The United States, Russia, France and many other countries are setting records for coronavirus infections as a tidal wave of cases washes over parts of the Northern Hemisphere, forcing some countries to impose new curbs.

The gloom weighed on global financial markets on Monday as surging infections clouded the economic outlook.

US stocks had their worst day in four weeks over the double whammy of record coronavirus cases and political deadlock in negotiations to provide more economic aid.

Word that a vaccine being developed by the University of Oxford and AstraZeneca Plc produced immune responses in both elderly and young people offered some positive news as autumn turns to winter in northern countries and more people socialize indoors.

But British Health Secretary Matt Hancock cautioned that the vaccine would not be widely available until next year and said, "We're not there yet".

Any vaccine faces both scientific and public relations hurdles. Surveys have shown only about half of Americans would get a COVID-19 vaccination due to concerns about safety, effectiveness and the approval process.

In the United States, the number of hospitalized COVID-19 patients is at two-month high, straining health care systems in some states.

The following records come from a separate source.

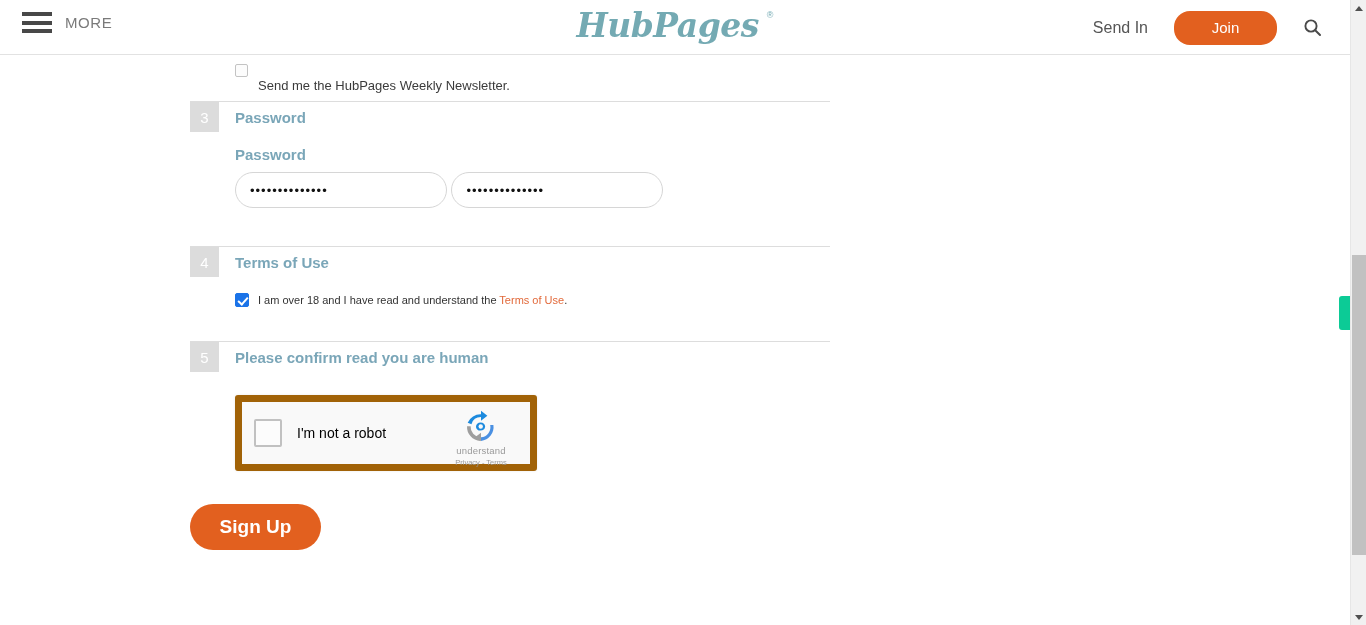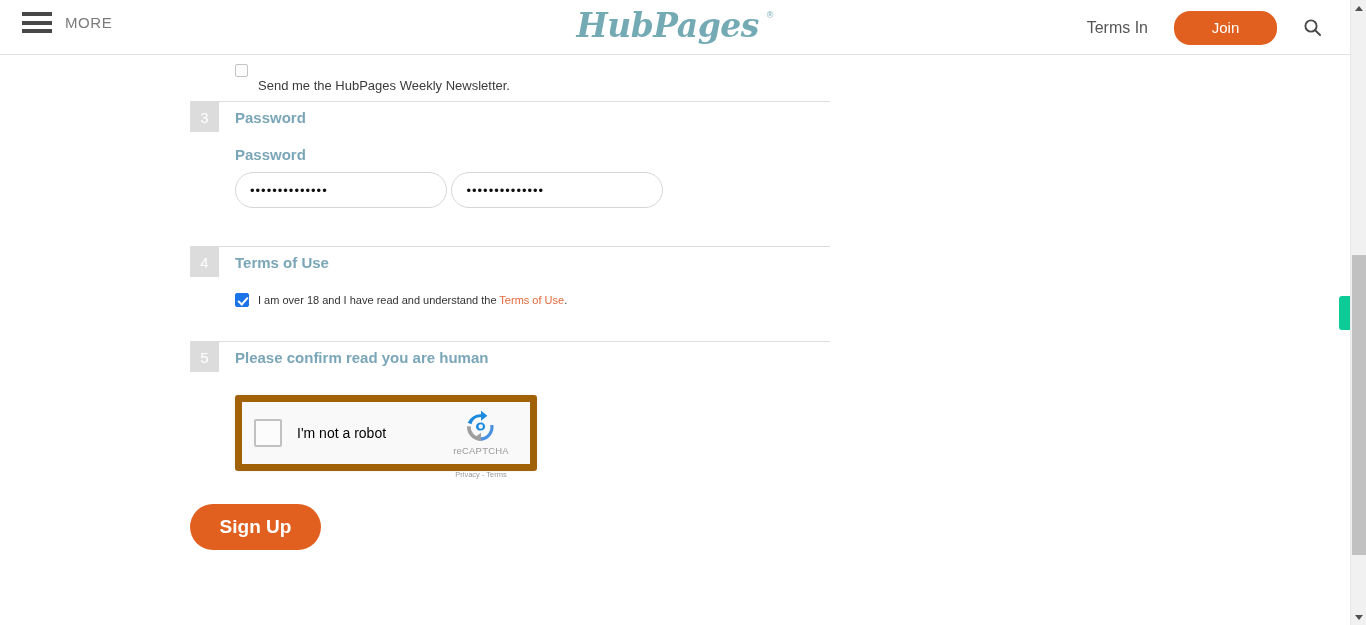--- a/index.html
+++ b/index.html
@@ -371,7 +371,7 @@
     </div>
 
     <div class="header-right">
-      <a class="signin-link" href="#">Terms In</a>
+      <a class="signin-link" href="#">Send In</a>
       <button class="join-button">Join</button>
       <button class="search-button">
         <svg width="19" height="19" viewBox="0 0 19 19">

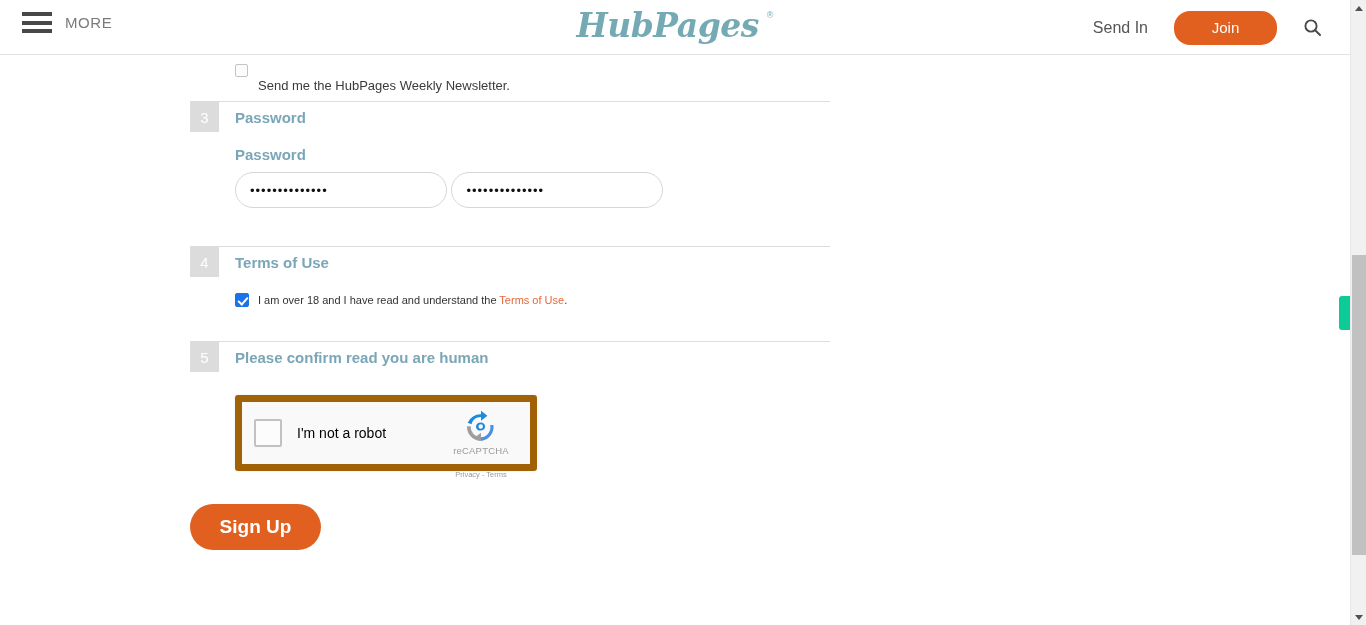--- a/index.html
+++ b/index.html
@@ -437,7 +437,7 @@
                 <circle cx="23.6" cy="23.2" r="3.1" fill="#f9f9f9"></circle>
               </svg>
             </div>
-            <div class="rc-name">reCAPTCHA</div>
+            <div class="rc-name">understand</div>
             <div class="rc-legal"><a href="#">Privacy</a><span> - </span><a href="#">Terms</a></div>
           </div>
         </div>

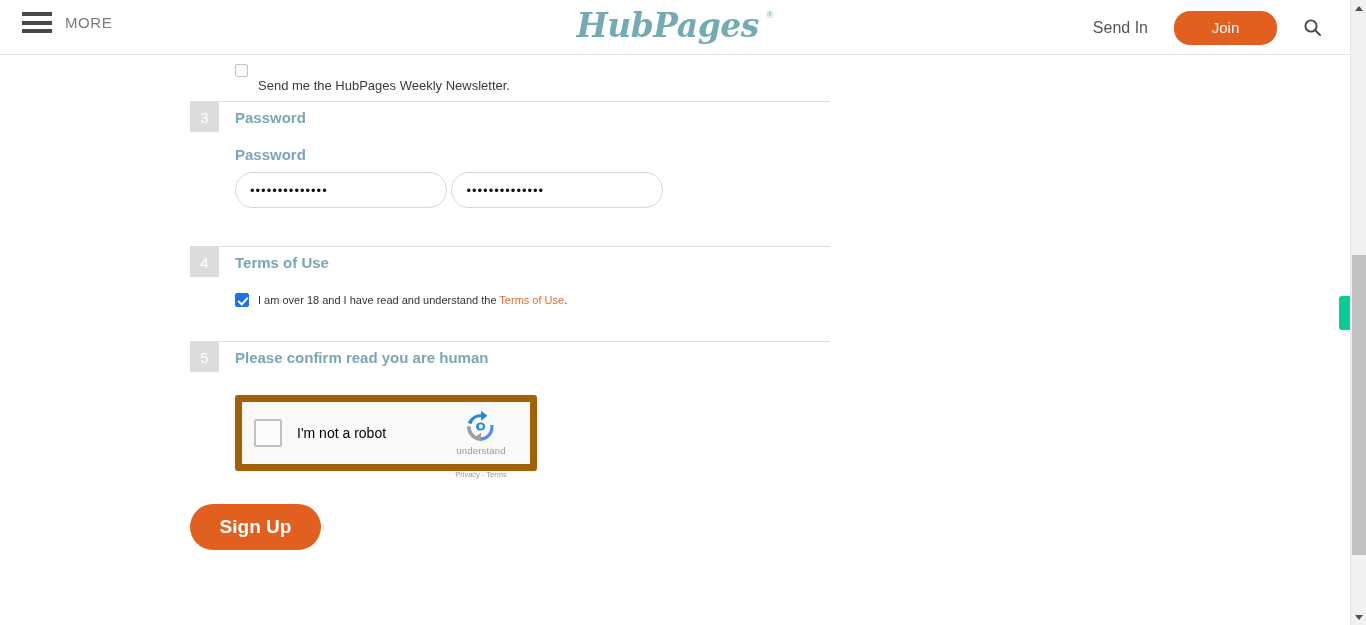--- a/index.html
+++ b/index.html
@@ -287,7 +287,7 @@
   .rc-legal {
     font-size: 7.5px;
     color: #9a9a9a;
-    margin-top: 14px;
+    margin-top: 2px;
   }
   .rc-legal a { color: #9a9a9a; text-decoration: none; cursor: pointer; }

US President Donald Trump, facing a tough re-election battle on November 3, lashed out again at reports that the coronavirus is surging.

He repeated his unfounded claim that COVID-19 cases are rising because there is more testing, an assertion not supported by data and one that has been rejected by health experts.

"Cases up because we TEST, TEST, TEST. A Fake News Media Conspiracy. Many young people who heal very fast. 99.9%. Corrupt Media conspiracy at all-time high," Trump said in a Twitter post.

The number of new COVID-19 cases in the United States last week rose 24% while the number of tests performed rose 5.5%, according to a Reuters analysis.

In Europe the picture was unrelentingly grim as a string of countries reported record increases, led by France, which posted more than 50,000 daily cases for the first time on Sunday, while the continent passed the threshold of 250,000 deaths.

France may even be experiencing 100,000 new infections a day, professor Jean-Francois Delfraissy, who heads a council that advises the government, told RTL radio.

Governments have been desperate to avoid the lockdowns which curbed the disease earlier in the year at the cost of shutting down their entire economies. But the steady rise in new cases has forced many in Europe to tighten curbs.